— Exercise instructions —
Using the entries that follow, collect the lines where the word "value" appears.

— Records provided —
━━━

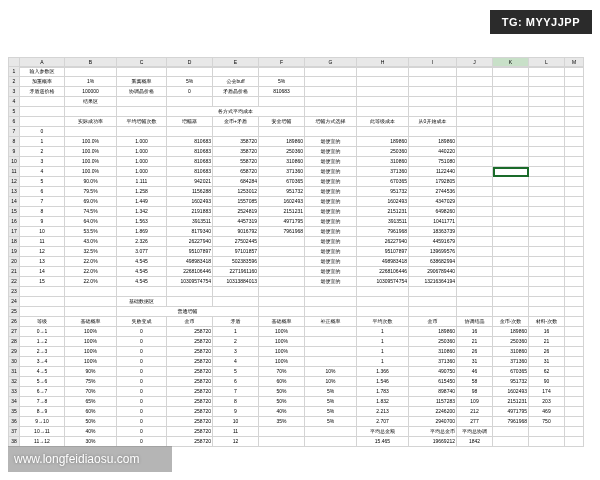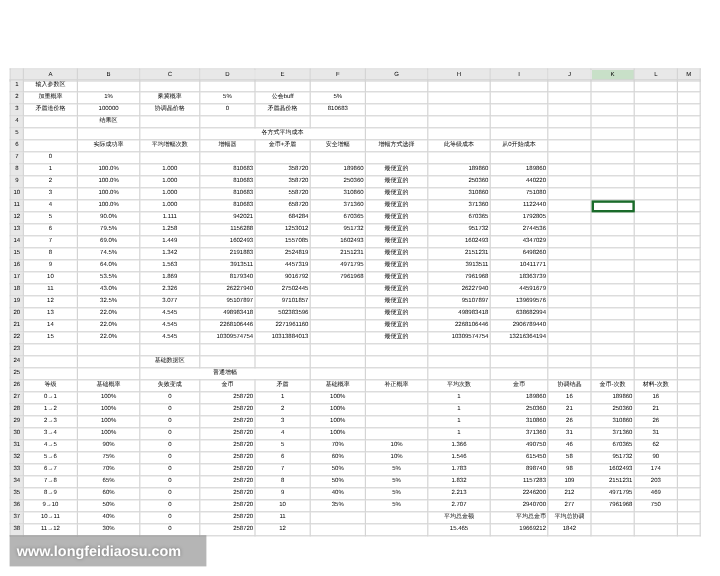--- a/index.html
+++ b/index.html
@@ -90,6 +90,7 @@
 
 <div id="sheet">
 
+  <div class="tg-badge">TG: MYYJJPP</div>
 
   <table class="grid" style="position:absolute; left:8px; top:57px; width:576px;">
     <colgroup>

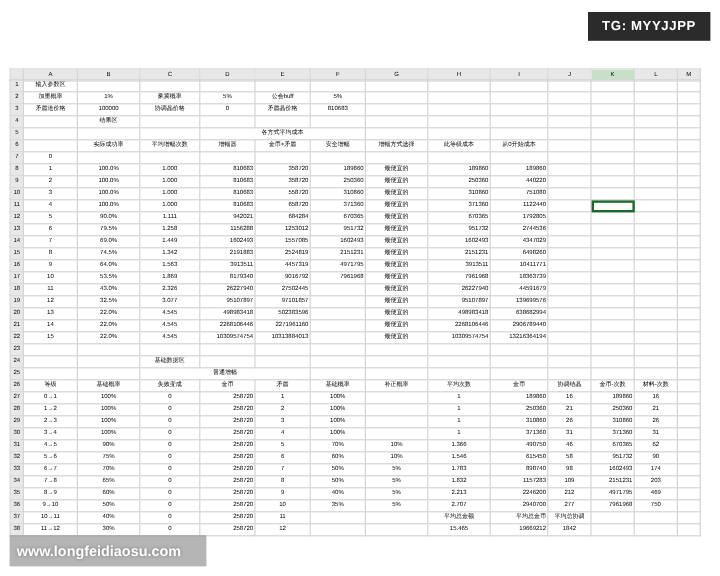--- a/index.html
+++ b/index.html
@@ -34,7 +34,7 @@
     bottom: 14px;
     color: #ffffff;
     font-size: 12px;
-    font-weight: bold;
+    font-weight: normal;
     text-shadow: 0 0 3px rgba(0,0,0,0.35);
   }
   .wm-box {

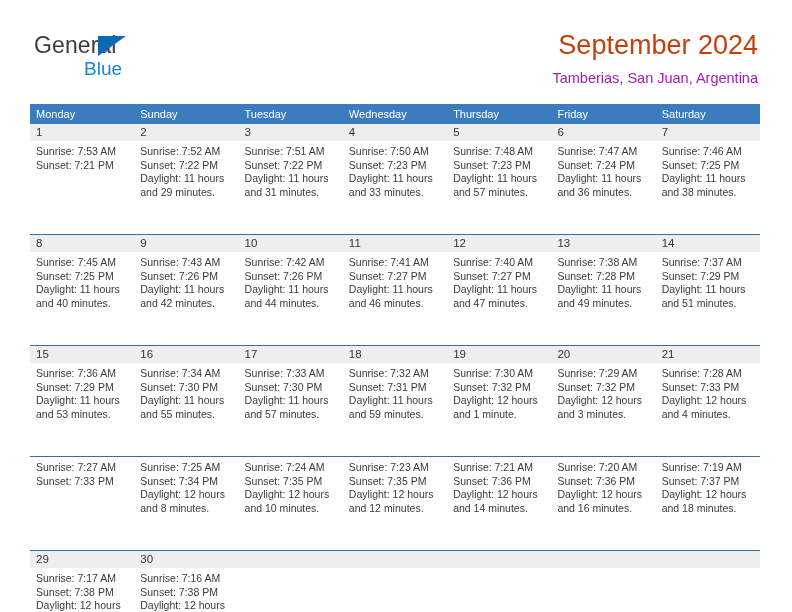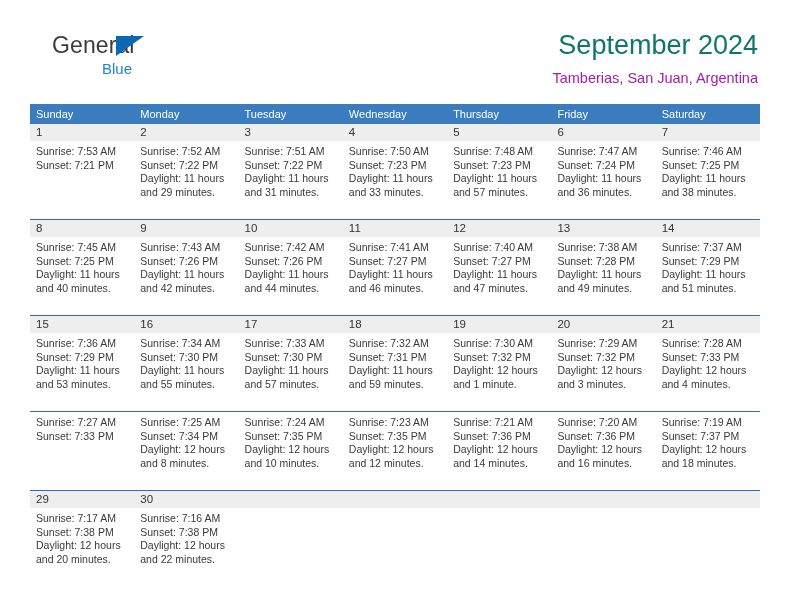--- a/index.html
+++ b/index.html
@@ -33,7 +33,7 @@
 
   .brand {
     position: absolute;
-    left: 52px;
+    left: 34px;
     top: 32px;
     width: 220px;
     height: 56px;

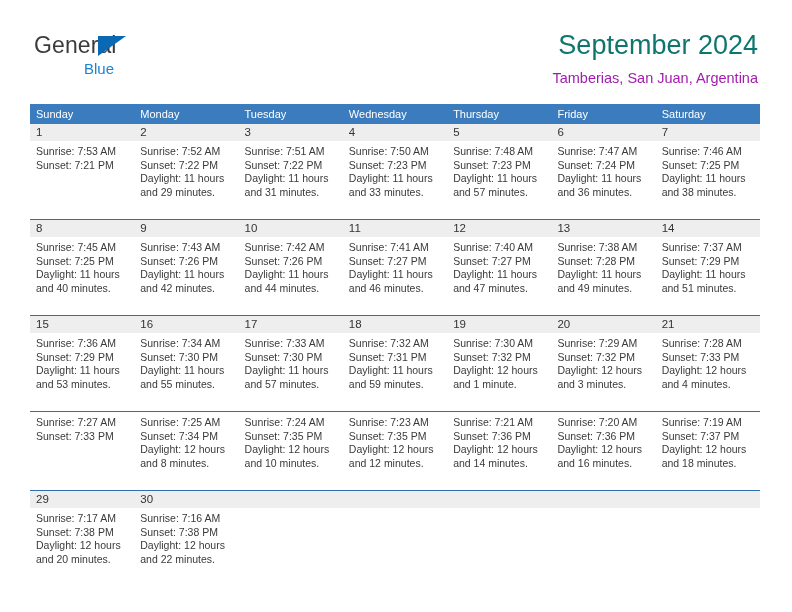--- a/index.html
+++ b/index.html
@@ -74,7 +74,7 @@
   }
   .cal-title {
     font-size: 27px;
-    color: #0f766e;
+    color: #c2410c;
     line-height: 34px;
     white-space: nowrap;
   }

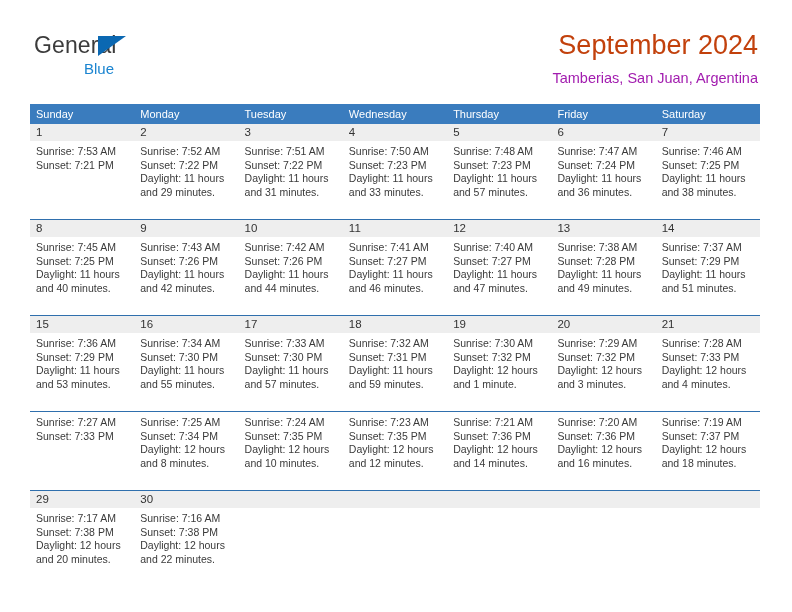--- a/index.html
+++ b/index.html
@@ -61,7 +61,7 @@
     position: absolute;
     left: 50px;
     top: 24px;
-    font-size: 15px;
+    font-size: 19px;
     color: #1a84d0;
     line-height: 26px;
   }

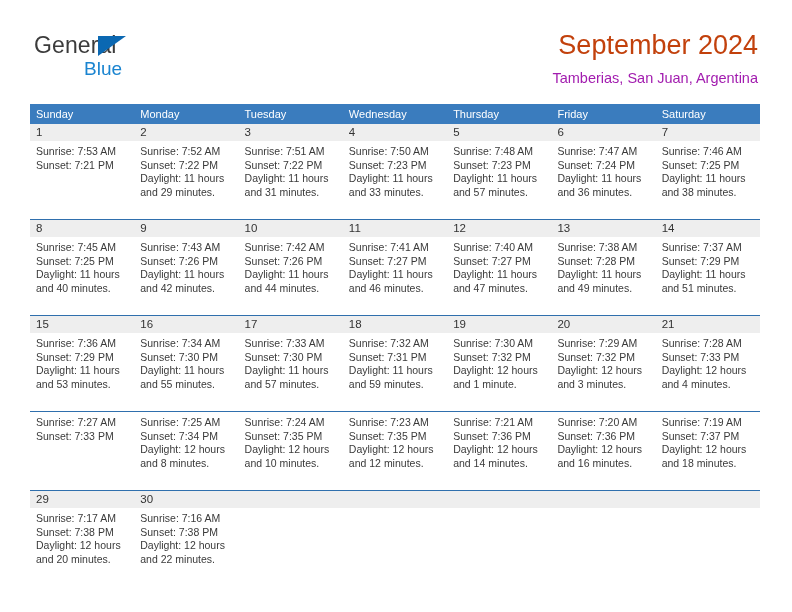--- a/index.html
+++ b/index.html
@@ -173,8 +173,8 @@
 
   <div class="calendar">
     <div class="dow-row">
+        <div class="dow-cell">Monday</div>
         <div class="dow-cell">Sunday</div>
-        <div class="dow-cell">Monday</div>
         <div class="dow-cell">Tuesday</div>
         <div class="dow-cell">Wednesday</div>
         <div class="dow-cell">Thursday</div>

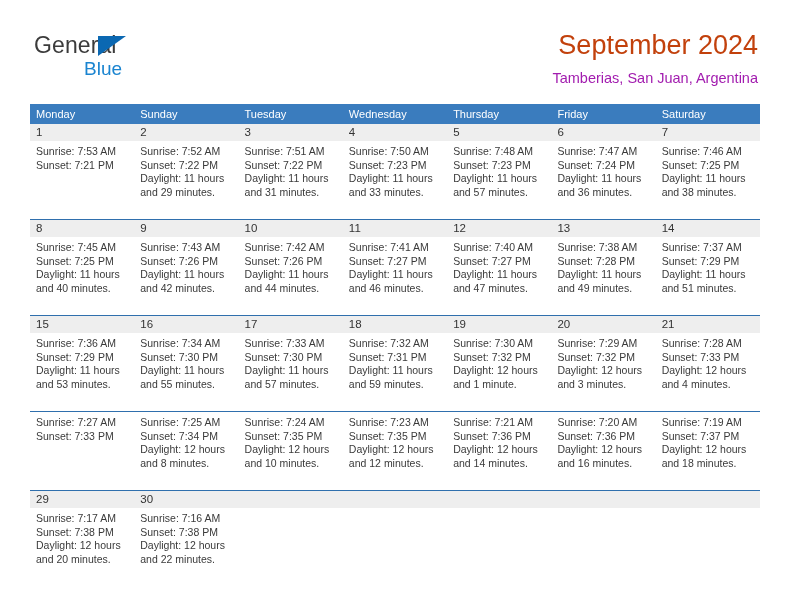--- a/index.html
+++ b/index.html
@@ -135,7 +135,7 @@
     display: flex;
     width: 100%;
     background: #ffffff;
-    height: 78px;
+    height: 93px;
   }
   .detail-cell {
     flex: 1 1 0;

━━━

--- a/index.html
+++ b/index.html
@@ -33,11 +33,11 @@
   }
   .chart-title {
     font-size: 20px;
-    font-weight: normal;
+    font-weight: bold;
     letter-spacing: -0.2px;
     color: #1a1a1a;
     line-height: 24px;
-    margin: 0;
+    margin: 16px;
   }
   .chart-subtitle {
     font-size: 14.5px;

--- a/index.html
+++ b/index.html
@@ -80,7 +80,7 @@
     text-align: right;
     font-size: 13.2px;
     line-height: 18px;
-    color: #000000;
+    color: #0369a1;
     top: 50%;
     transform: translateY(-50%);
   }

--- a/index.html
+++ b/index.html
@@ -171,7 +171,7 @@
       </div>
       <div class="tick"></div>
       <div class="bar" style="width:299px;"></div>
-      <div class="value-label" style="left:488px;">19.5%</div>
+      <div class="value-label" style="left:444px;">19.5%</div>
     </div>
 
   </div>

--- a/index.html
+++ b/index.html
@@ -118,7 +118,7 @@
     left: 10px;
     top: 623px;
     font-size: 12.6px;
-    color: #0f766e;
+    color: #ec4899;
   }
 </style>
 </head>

━━━

— Expected answer —
-      <div class="value-label" style="left:488px;">19.5%</div>
+      <div class="value-label" style="left:444px;">19.5%</div>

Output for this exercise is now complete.